As many of the previous posts said, there are successes and failures with any of the surgeries. I didn't like the idea of my intestines being rerouted and my biggest issue was that I just ate way too much so I went with the sleeve. I had my surgery in September 2015 and it was the best decision I've ever made. I have lost and kept off over 200 pounds. My surgeon calls me a huge success and has said that I have lost more and kept it off better than many of his bypass patients. Any of the surgeries are what you make of them.

Had VSG on 9/28/15

Lost 161 lbs since surgery, LOST 221 lbs overall so far!!

on 3/3/21 8:07 pm
VSG on 01/01/16

Right now, I hate to say it, but I regret my VSG.
I had my VSG back in 2016 and I am now dealing with some unpleasant symptoms that seem to be from a hiatal hernia. I am still waiting to find out what my surgeon will say about how to deal with this, but I am very worried that I might end up being told that the only way to fix this is to switch to an RNY (based on some of the initial research I've done indicating that is frequently what surgeons will tell people in this situation).

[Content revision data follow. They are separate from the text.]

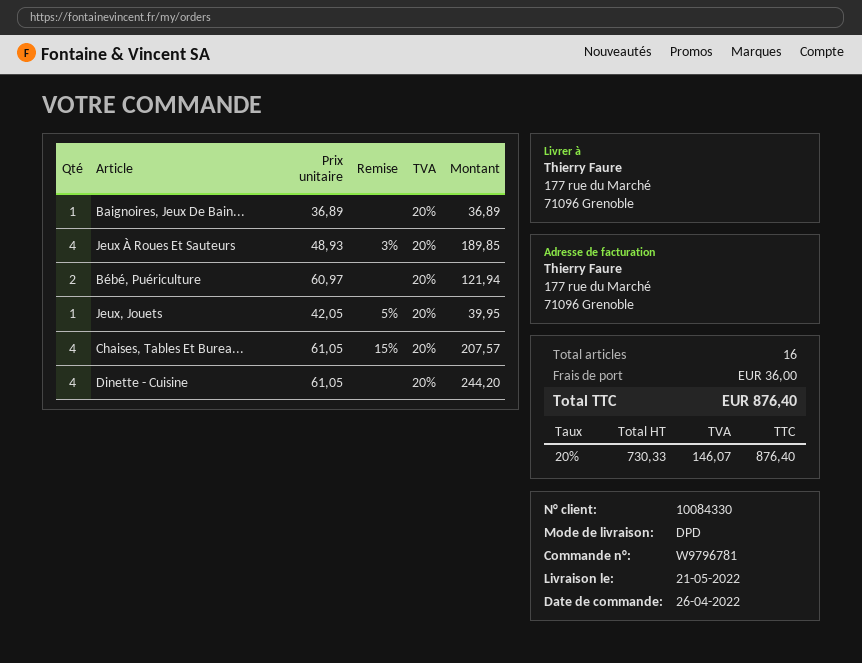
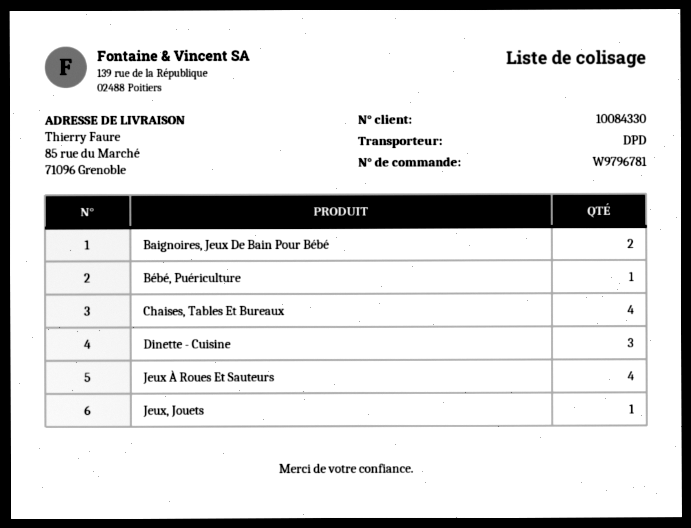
ship to: 177 rue du Marché, 71096 Grenoble -> 85 rue du Marché, 71096 Grenoble
Baignoires, Jeux De Bain...: 1 -> 2
Bébé, Puériculture: 2 -> 1
Dinette - Cuisine: 4 -> 3

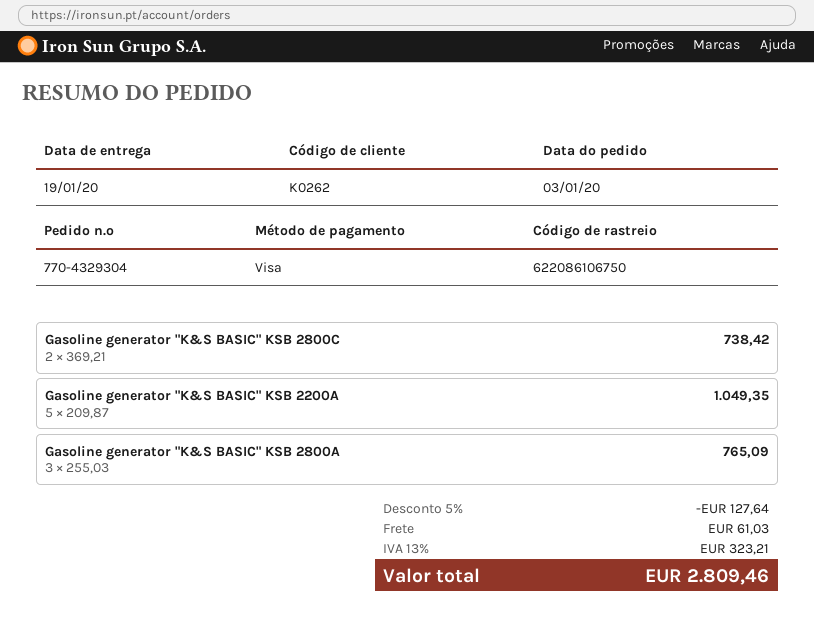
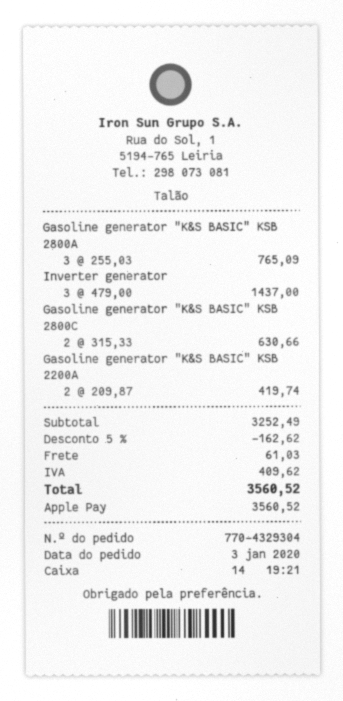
payment method: Visa -> Apple Pay
Gasoline generator "K&S BASIC" KSB 2800C: 2 x 369.21 = 738.42 -> 2 x 315.33 = 630.66
Gasoline generator "K&S BASIC" KSB 2200A: 5 x 209.87 = 1049.35 -> 2 x 209.87 = 419.74
Inverter generator: none -> 3 x 479.00 = 1437.00
discount: 5% = 127.64 -> 5% = 162.62
tax: 323.21 -> 409.62
total: 2809.46 -> 3560.52

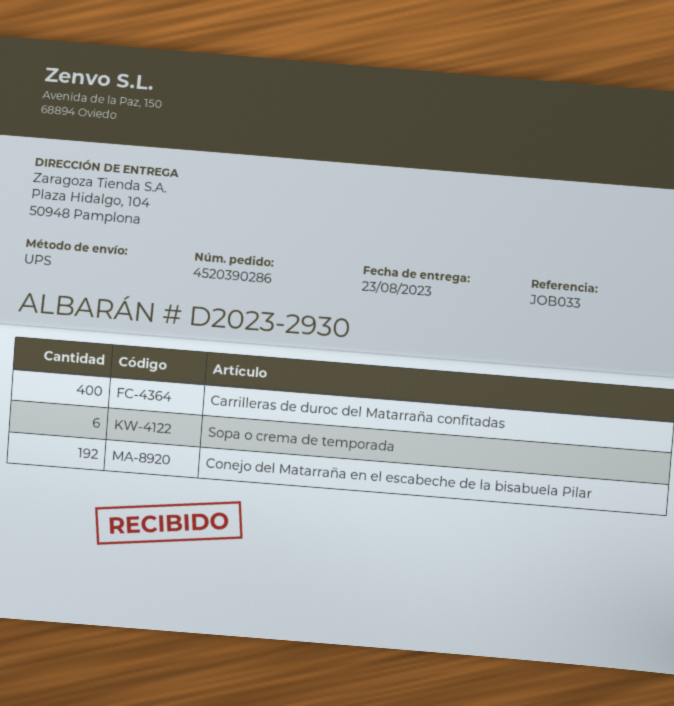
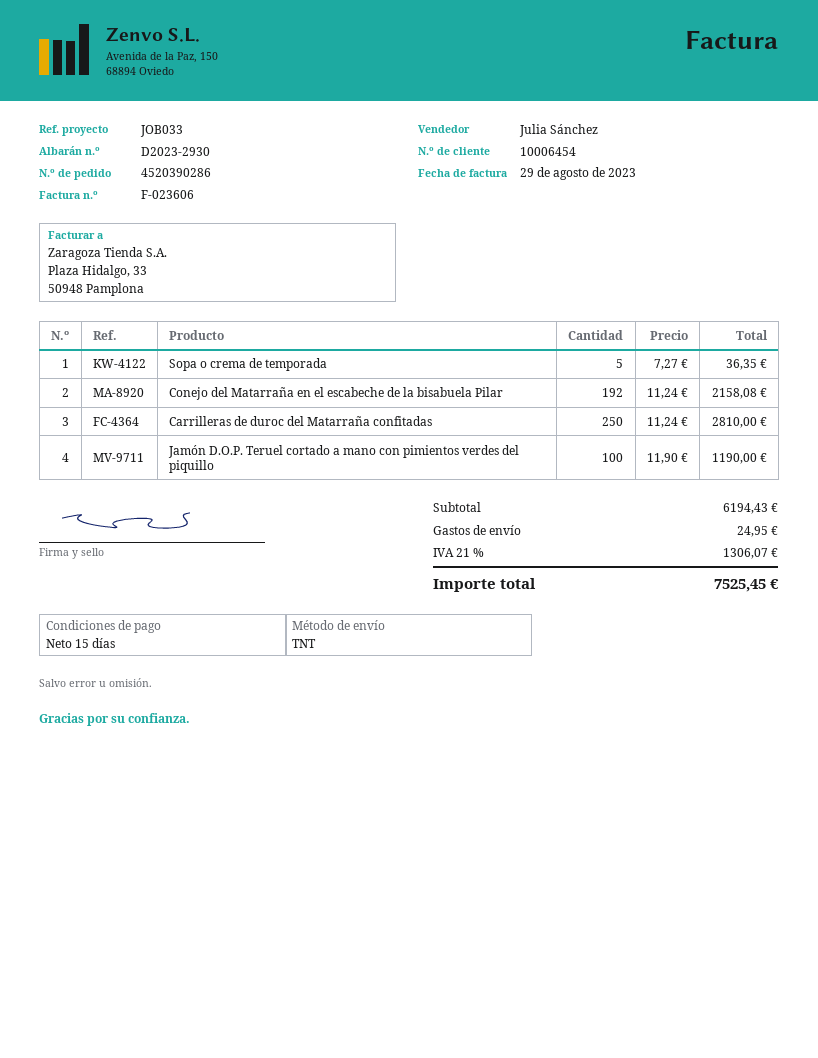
shipping method: UPS -> TNT
Carrilleras de duroc del Matarraña confitadas: 400 -> 250
Sopa o crema de temporada: 6 -> 5
Jamón D.O.P. Teruel cortado a mano con pimientos verdes del piquillo: none -> 100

That is the main issue I have with the VSG - that some of the complications you may have from it (the other big one being intractable GERD) could end up forcing you to get an RNY to fix the problem. For me, ending up with an RNY that I never wanted would be worse than never having bariatric surgery at all. If you go into knowing you might need to switch to an RNY later and you are okay with that, then great! However, for me, the fear of having poor quality of life from an RNY complication is much worse than just staying fat. I would rather just have my old stomach back.